An ERP reopens — or extends — that reporting window for a defined period after expiration. Acts committed during the policy's effective dates are still eligible for coverage; the ERP simply preserves the policyholder's ability to report those claims after the policy has ended. The retroactive date does not change: the ERP covers only acts that occurred after the retroactive date and before the original policy's expiration.

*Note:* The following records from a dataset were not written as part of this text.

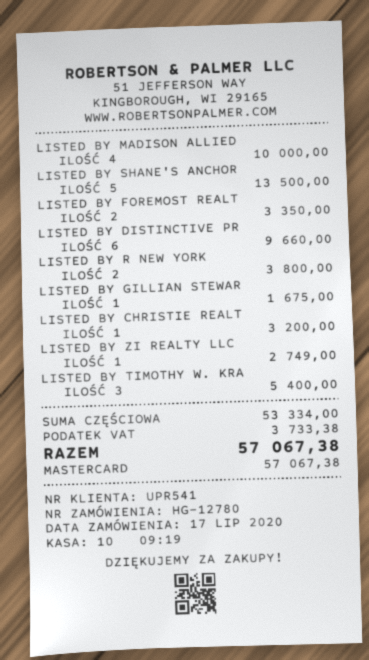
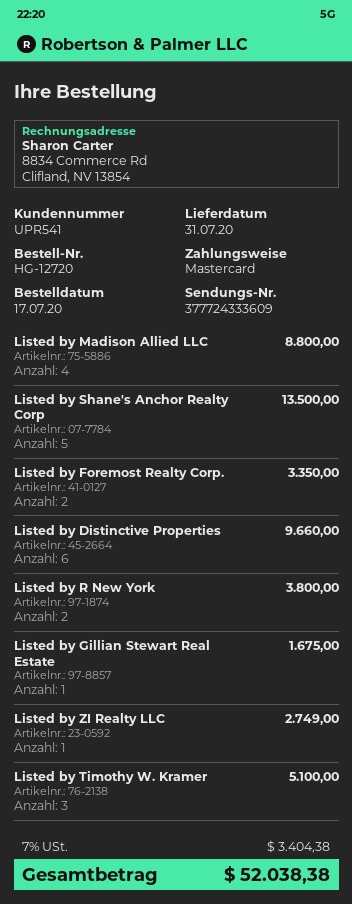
order number: HG-12780 -> HG-12720
LISTED BY MADISON ALLIED: 4 for 10000.00 -> 4 for 8800.00
LISTED BY CHRISTIE REALT: 1 for 3200.00 -> none
LISTED BY TIMOTHY W. KRA: 3 for 5400.00 -> 3 for 5100.00
tax: 3733.38 -> 3404.38
total: 57067.38 -> 52038.38

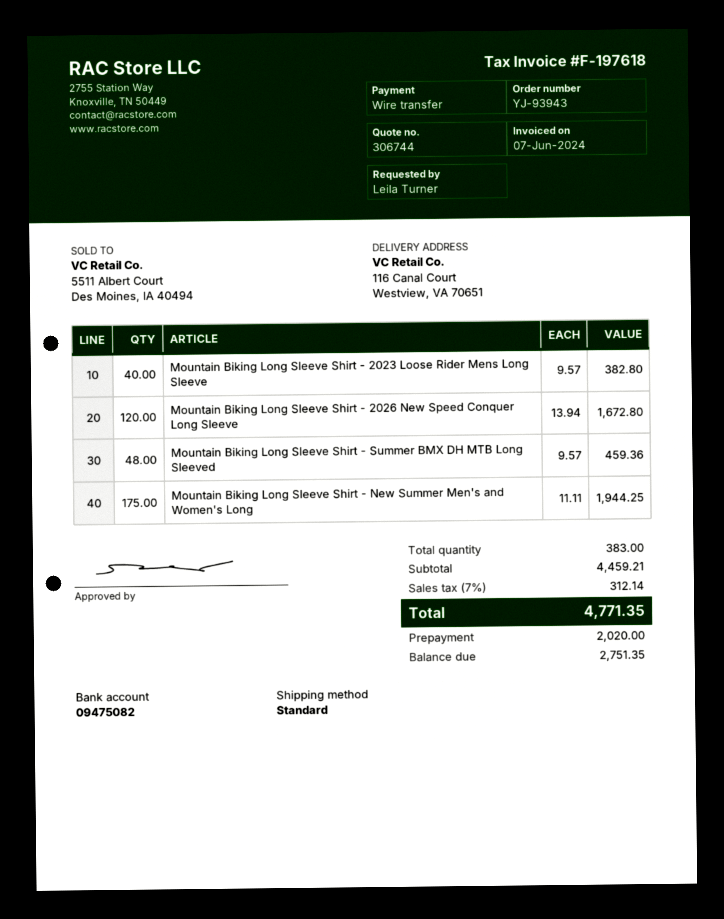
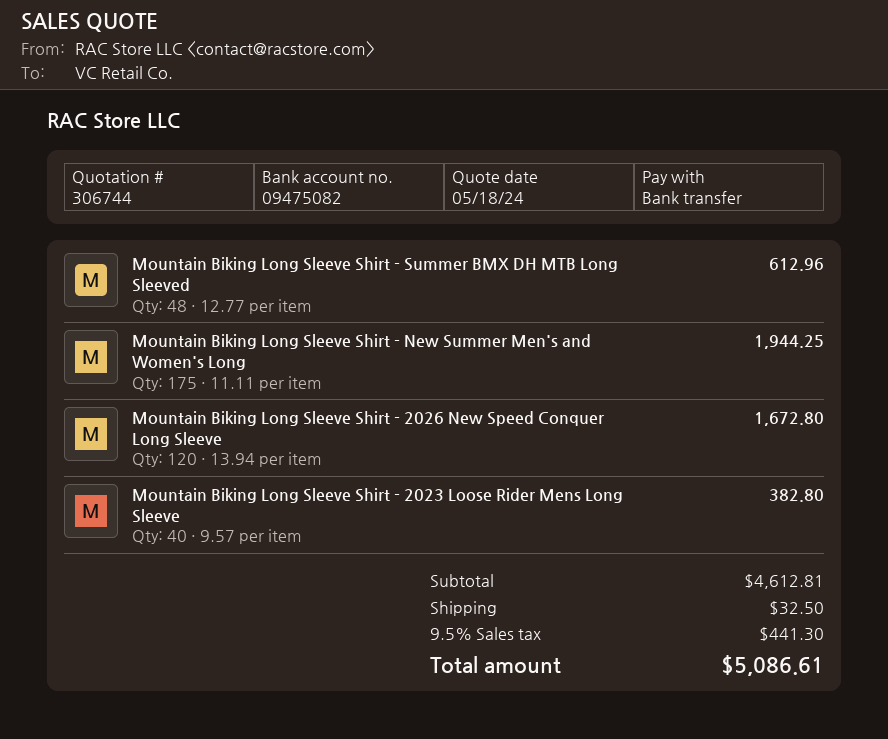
Mountain Biking Long Sleeve Shirt - Summer BMX DH MTB Long Sleeved: 48 x 9.57 = 459.36 -> 48 x 12.77 = 612.96
subtotal: 4459.21 -> 4612.81
shipping: none -> 32.50
tax: 7% = 312.14 -> 9.5% = 441.30
total: 4771.35 -> 5086.61

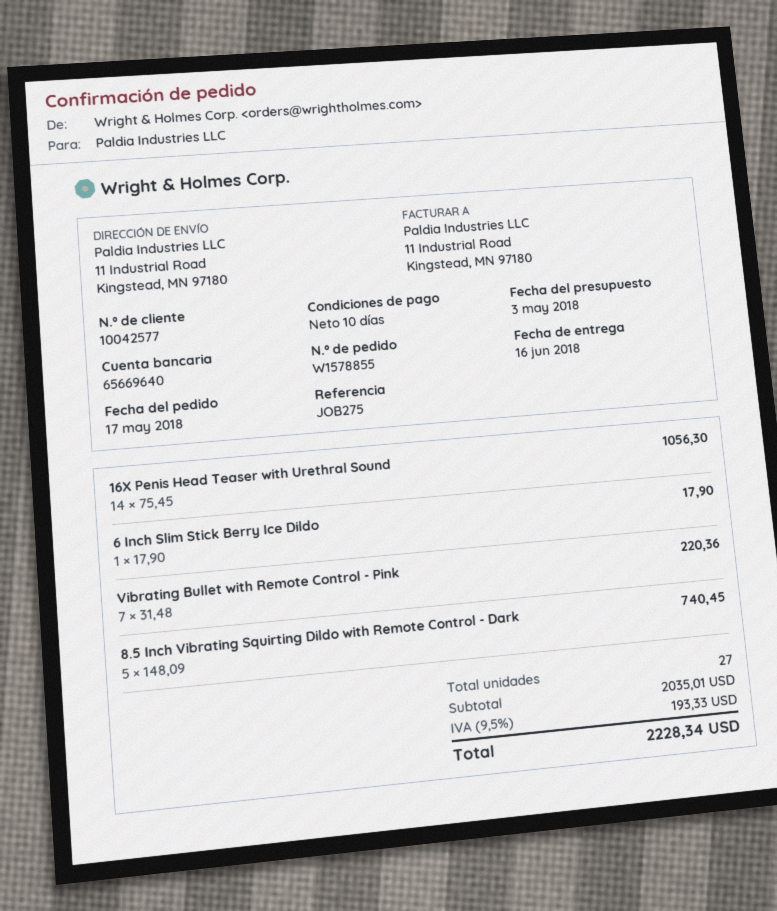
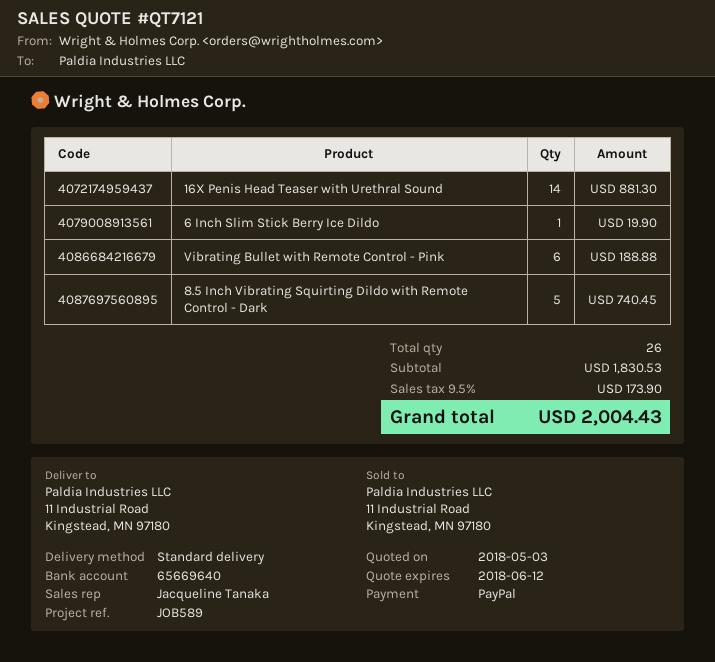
reference: JOB275 -> JOB589
16X Penis Head Teaser with Urethral Sound: 14 for 1056.30 -> 14 for 881.30
6 Inch Slim Stick Berry Ice Dildo: 1 for 17.90 -> 1 for 19.90
Vibrating Bullet with Remote Control - Pink: 7 for 220.36 -> 6 for 188.88
total quantity: 27 -> 26
subtotal: 2035.01 -> 1830.53
tax: 9.5% = 193.33 -> 9.5% = 173.90
total: 2228.34 -> 2004.43

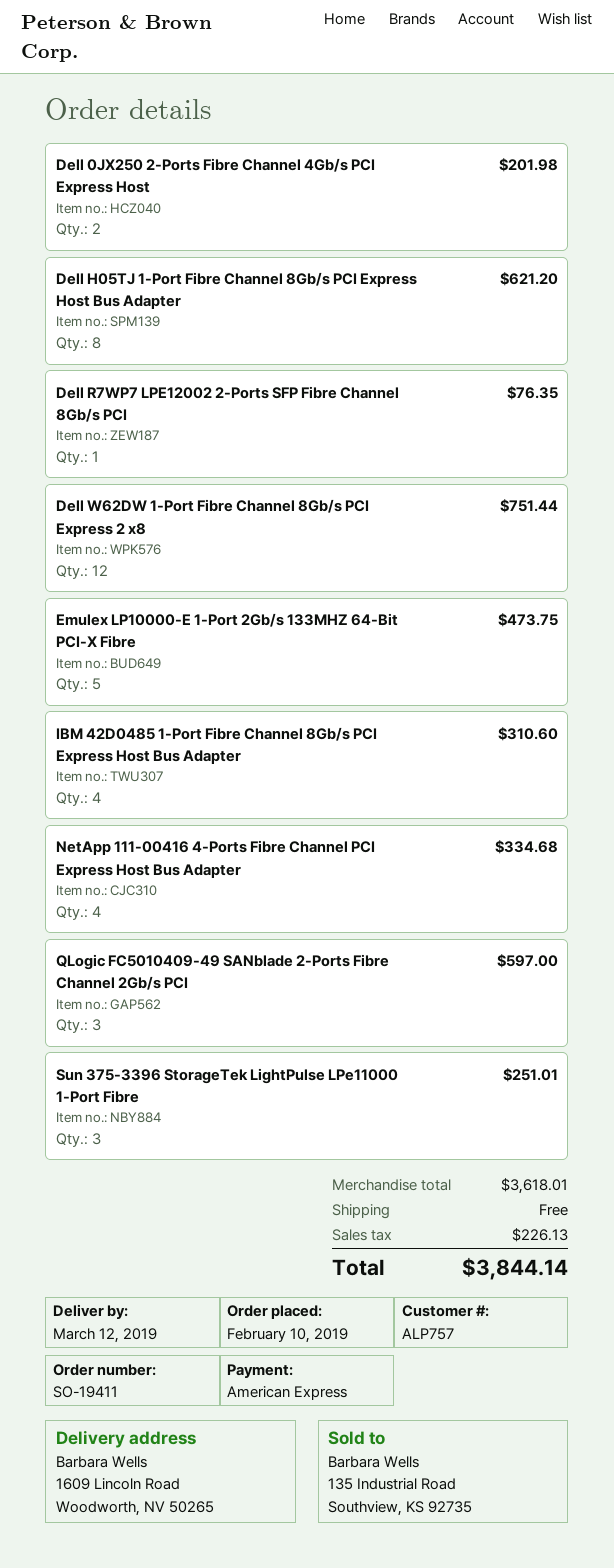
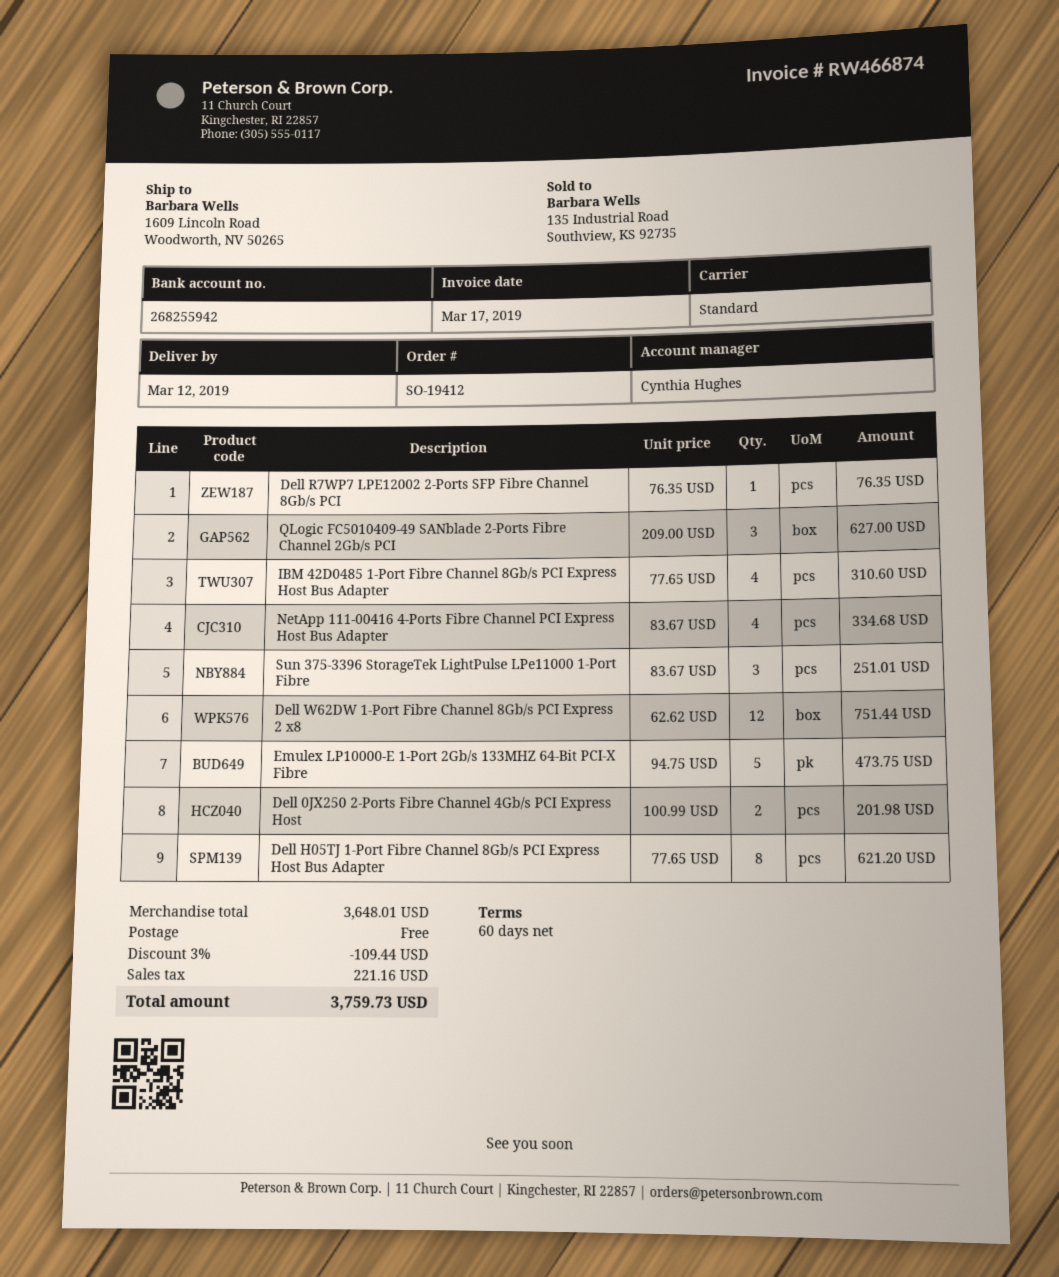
order number: SO-19411 -> SO-19412
QLogic FC5010409-49 SANblade 2-Ports Fibre Channel 2Gb/s PCI: 3 for 597.00 -> 3 for 627.00
subtotal: 3618.01 -> 3648.01
discount: none -> 3% = 109.44
tax: 226.13 -> 221.16
total: 3844.14 -> 3759.73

Example: A CPA retires December 31, 2026, and does not renew her E&O policy. A former client files suit in March 2027 over advice given in 2024. Without tail coverage, the claim falls outside any active policy. With a three-year ERP purchased at retirement, the claim reports to the expired 2026 policy and coverage responds — because the 2024 act occurred after the retroactive date and before the December 31, 2026 expiration, and the ERP preserves the right to report through December 31, 2029.

Types of Extended Reporting Periods

Most claims-made policies include two ERP tiers:

Basic (or automatic) ERP — A short reporting extension, typically 30 to 60 days, that activates automatically when a policy is cancelled or non-renewed (but not when the insured voluntarily cancels). Basic ERPs are included at no additional cost and are intended to bridge the gap while the insured secures a replacement policy. They are not a substitute for full tail coverage.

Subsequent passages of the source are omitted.